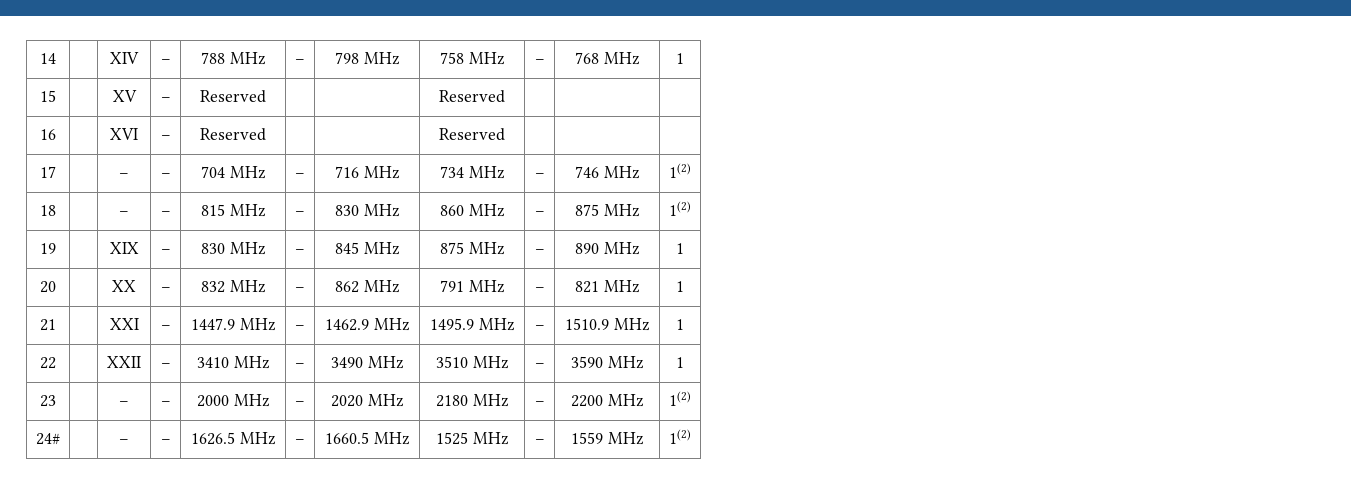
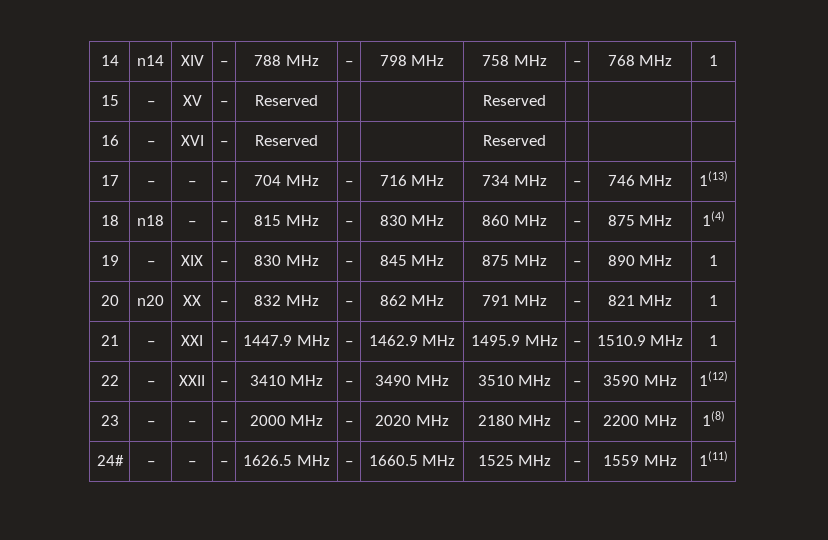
- 14 | | XIV | – | 788 MHz | – | 798 MHz | 758 MHz | – | 768 MHz | 1
+ 14 | n14 | XIV | – | 788 MHz | – | 798 MHz | 758 MHz | – | 768 MHz | 1
- 15 | | XV | – | Reserved | | | Reserved | | |
+ 15 | – | XV | – | Reserved | | | Reserved | | |
- 16 | | XVI | – | Reserved | | | Reserved | | |
+ 16 | – | XVI | – | Reserved | | | Reserved | | |
- 17 | | – | – | 704 MHz | – | 716 MHz | 734 MHz | – | 746 MHz | 1(2)
+ 17 | – | – | – | 704 MHz | – | 716 MHz | 734 MHz | – | 746 MHz | 1(13)
- 18 | | – | – | 815 MHz | – | 830 MHz | 860 MHz | – | 875 MHz | 1(2)
+ 18 | n18 | – | – | 815 MHz | – | 830 MHz | 860 MHz | – | 875 MHz | 1(4)
- 19 | | XIX | – | 830 MHz | – | 845 MHz | 875 MHz | – | 890 MHz | 1
+ 19 | – | XIX | – | 830 MHz | – | 845 MHz | 875 MHz | – | 890 MHz | 1
- 20 | | XX | – | 832 MHz | – | 862 MHz | 791 MHz | – | 821 MHz | 1
+ 20 | n20 | XX | – | 832 MHz | – | 862 MHz | 791 MHz | – | 821 MHz | 1
- 21 | | XXI | – | 1447.9 MHz | – | 1462.9 MHz | 1495.9 MHz | – | 1510.9 MHz | 1
+ 21 | – | XXI | – | 1447.9 MHz | – | 1462.9 MHz | 1495.9 MHz | – | 1510.9 MHz | 1
- 22 | | XXII | – | 3410 MHz | – | 3490 MHz | 3510 MHz | – | 3590 MHz | 1
+ 22 | – | XXII | – | 3410 MHz | – | 3490 MHz | 3510 MHz | – | 3590 MHz | 1(12)
- 23 | | – | – | 2000 MHz | – | 2020 MHz | 2180 MHz | – | 2200 MHz | 1(2)
+ 23 | – | – | – | 2000 MHz | – | 2020 MHz | 2180 MHz | – | 2200 MHz | 1(8)
- 24# | | – | – | 1626.5 MHz | – | 1660.5 MHz | 1525 MHz | – | 1559 MHz | 1(2)
+ 24# | – | – | – | 1626.5 MHz | – | 1660.5 MHz | 1525 MHz | – | 1559 MHz | 1(11)

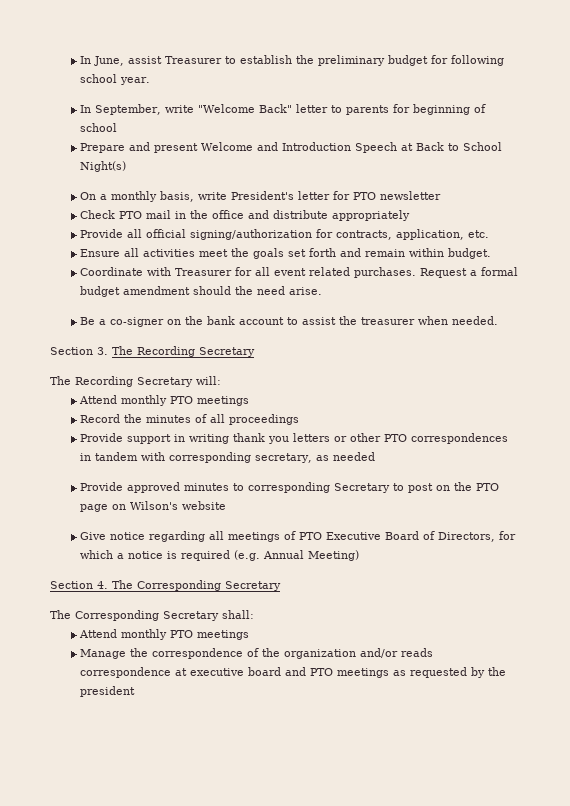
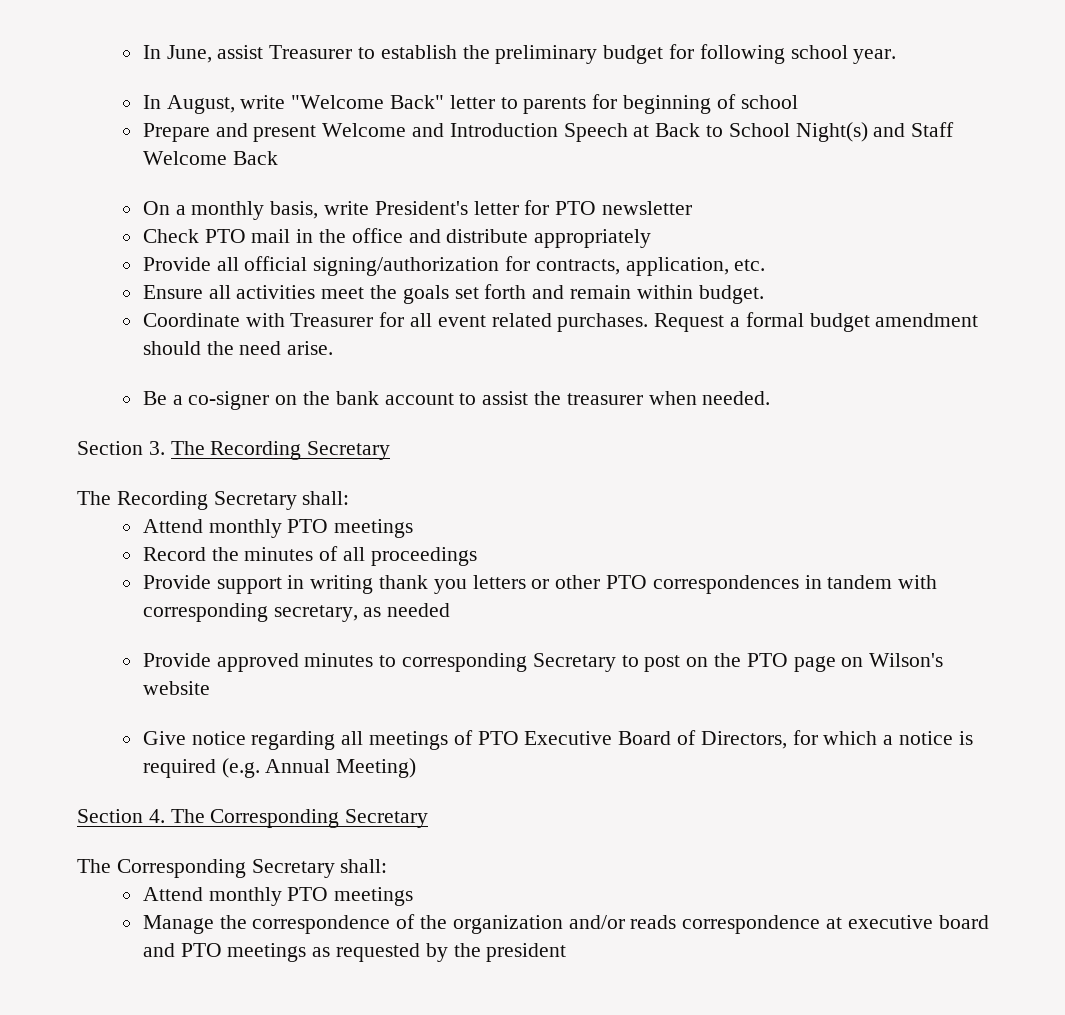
- In September, write "Welcome Back" letter to parents for beginning of school
+ In August, write "Welcome Back" letter to parents for beginning of school
- Prepare and present Welcome and Introduction Speech at Back to School Night(s)
+ Prepare and present Welcome and Introduction Speech at Back to School Night(s) and Staff Welcome Back
- The Recording Secretary will:
+ The Recording Secretary shall:

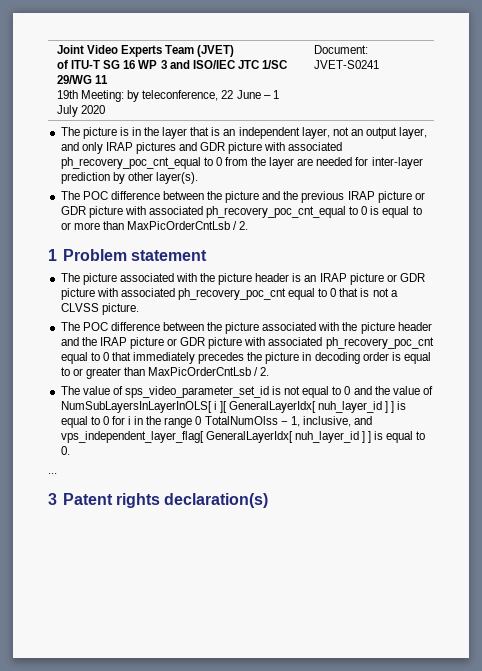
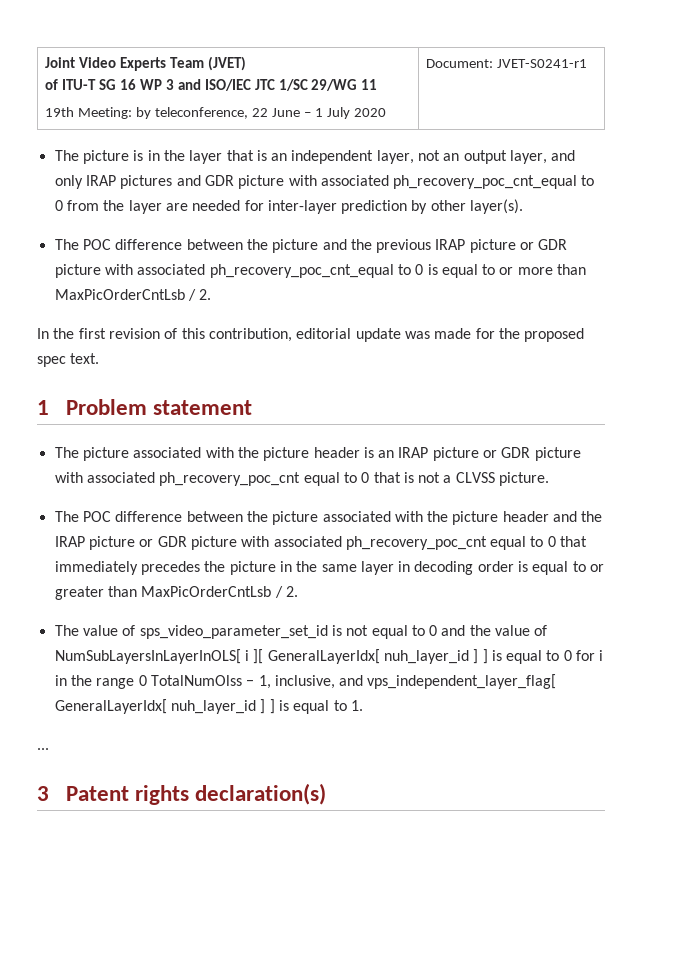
  Joint Video Experts Team (JVET)
  of ITU-T SG 16 WP 3 and ISO/IEC JTC 1/SC 29/WG 11
- 19th Meeting: by teleconference, 22 June – 1 July 2020 | Document: JVET-S0241
+ 19th Meeting: by teleconference, 22 June – 1 July 2020 | Document: JVET-S0241-r1
+ In the first revision of this contribution, editorial update was made for the proposed spec text.
- The POC difference between the picture associated with the picture header and the IRAP picture or GDR picture with associated ph_recovery_poc_cnt equal to 0 that immediately precedes the picture in decoding order is equal to or greater than MaxPicOrderCntLsb / 2.
+ The POC difference between the picture associated with the picture header and the IRAP picture or GDR picture with associated ph_recovery_poc_cnt equal to 0 that immediately precedes the picture in the same layer in decoding order is equal to or greater than MaxPicOrderCntLsb / 2.
- The value of sps_video_parameter_set_id is not equal to 0 and the value of NumSubLayersInLayerInOLS[ i ][ GeneralLayerIdx[ nuh_layer_id ] ] is equal to 0 for i in the range 0 TotalNumOlss − 1, inclusive, and vps_independent_layer_flag[ GeneralLayerIdx[ nuh_layer_id ] ] is equal to 0.
+ The value of sps_video_parameter_set_id is not equal to 0 and the value of NumSubLayersInLayerInOLS[ i ][ GeneralLayerIdx[ nuh_layer_id ] ] is equal to 0 for i in the range 0 TotalNumOlss − 1, inclusive, and vps_independent_layer_flag[ GeneralLayerIdx[ nuh_layer_id ] ] is equal to 1.

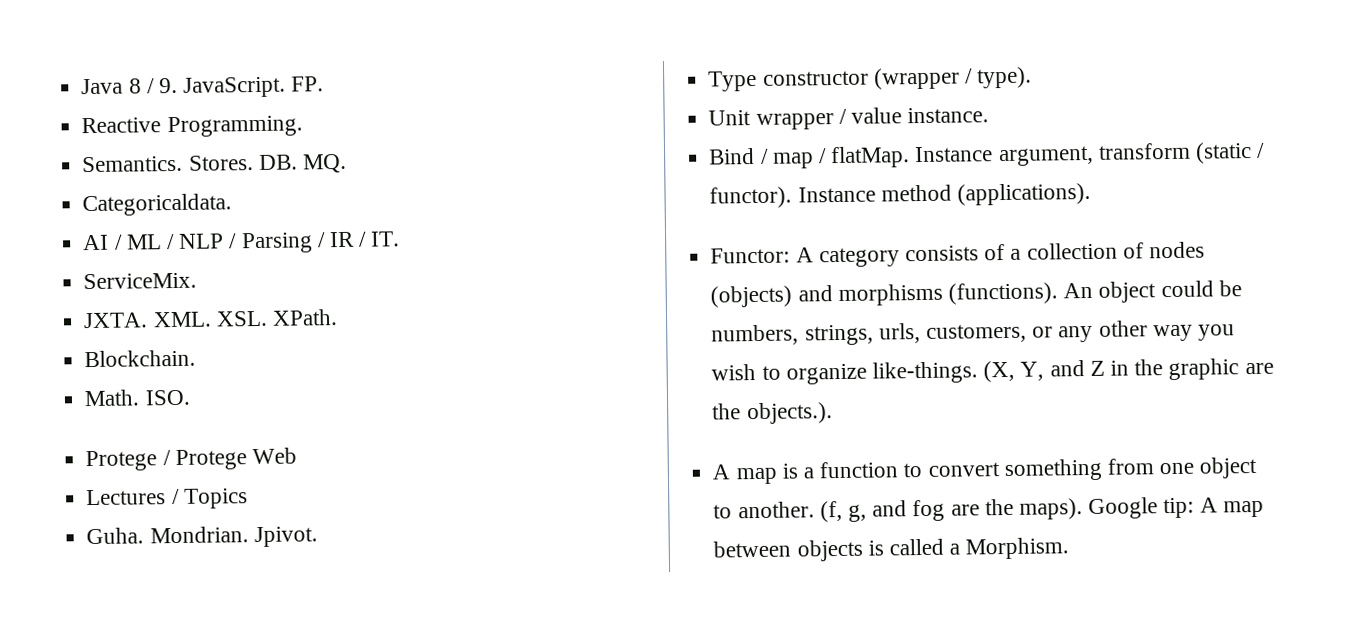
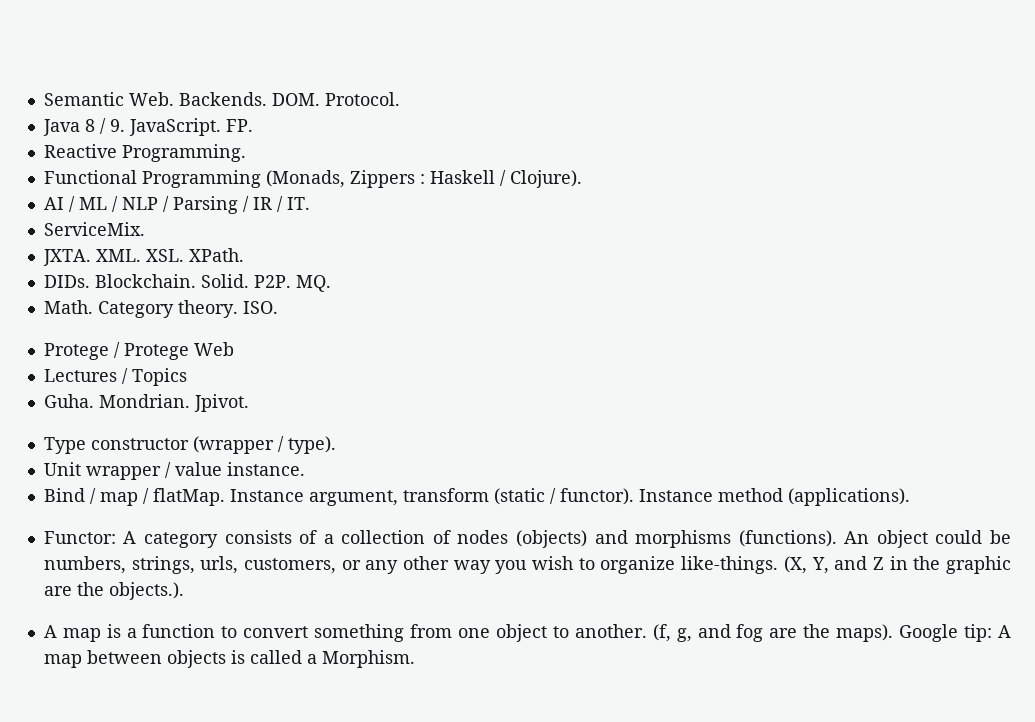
+ Semantic Web. Backends. DOM. Protocol.
- Semantics. Stores. DB. MQ.
- Categoricaldata.
+ Functional Programming (Monads, Zippers : Haskell / Clojure).
+ DIDs.
+ Solid. P2P. MQ.
+ Category theory.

== About this task ==
Find the string "Recording" in the entries above. Copy each line where it occurs.

== Solution for this task ==
- The Recording Secretary will:
+ The Recording Secretary shall:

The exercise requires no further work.